Bureaucrats and others indicted by the Adarsh judicial commission have decided to take the fight back to the politicians, who they allege have let off their own while hanging the scam noose around their necks.
They are planning to build their defence around the double standards of the state government, while deciding action against them for quid pro quo based on the findings and strictures passed by the commission.
“Our premise is that several chief ministers, ministers, legislators and bureaucrats got land allotted to at least 36 co-operative societies in the city to house themselves,” said one of the indicted officials. “These people also got land reservations changed and acquired several clearances using their position in the government.”

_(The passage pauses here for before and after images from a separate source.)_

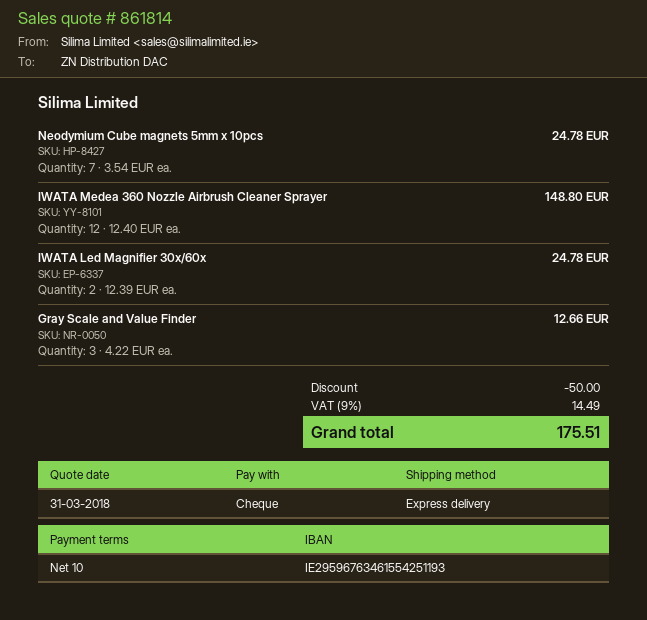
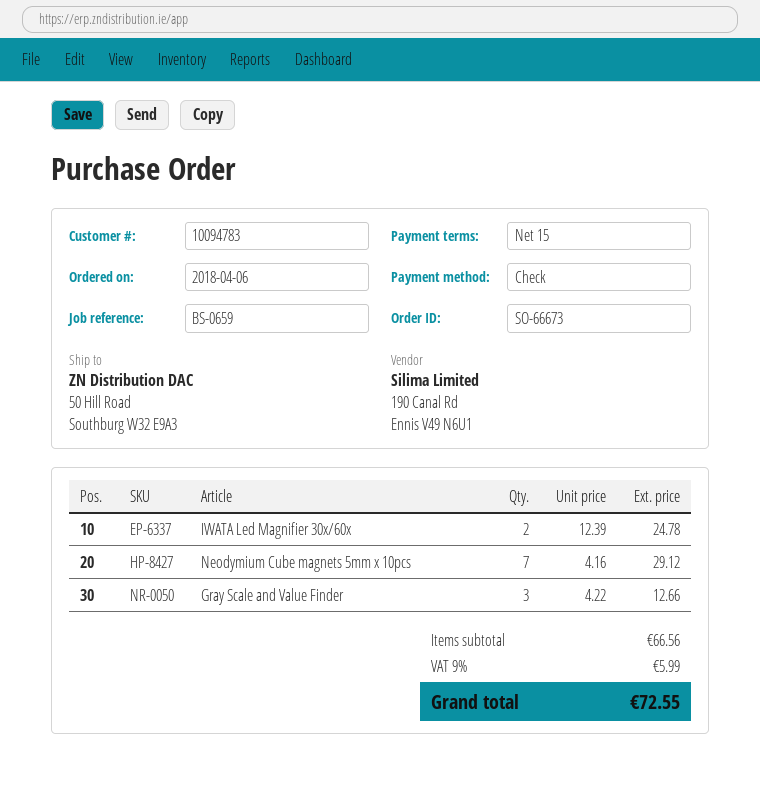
payment terms: 10 days -> 15 days
Neodymium Cube magnets 5mm x 10pcs: 7 x 3.54 = 24.78 -> 7 x 4.16 = 29.12
IWATA Medea 360 Nozzle Airbrush Cleaner Sprayer: 12 x 12.40 = 148.80 -> none
discount: 50.00 -> none
tax: 9% = 14.49 -> 9% = 5.99
total: 175.51 -> 72.55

Some serving and retired bureaucrats have already written to the government raising strong objections to the commission’s findings and observations. A few of them have even threatened to take the government and the judicial commission to court.
They are more agitated because the state cabinet has cleared indicted politicians, barring former CM Ashok Chavan, of all charges. Though they have also been spared criminal action, the bureaucrats will have to face departmental inquiries.
Some officers who retired four years before their indictment are likely to escape action, but those eligible for action under the service conduct rules are likely to lose retirement benefits if proved guilty.
The societies that those indicted have listed in their defense are located in upmarket areas like Colaba, Churchgate, Worli, Bandra, Versova, Andheri, Juhu, Powai and Santacruz.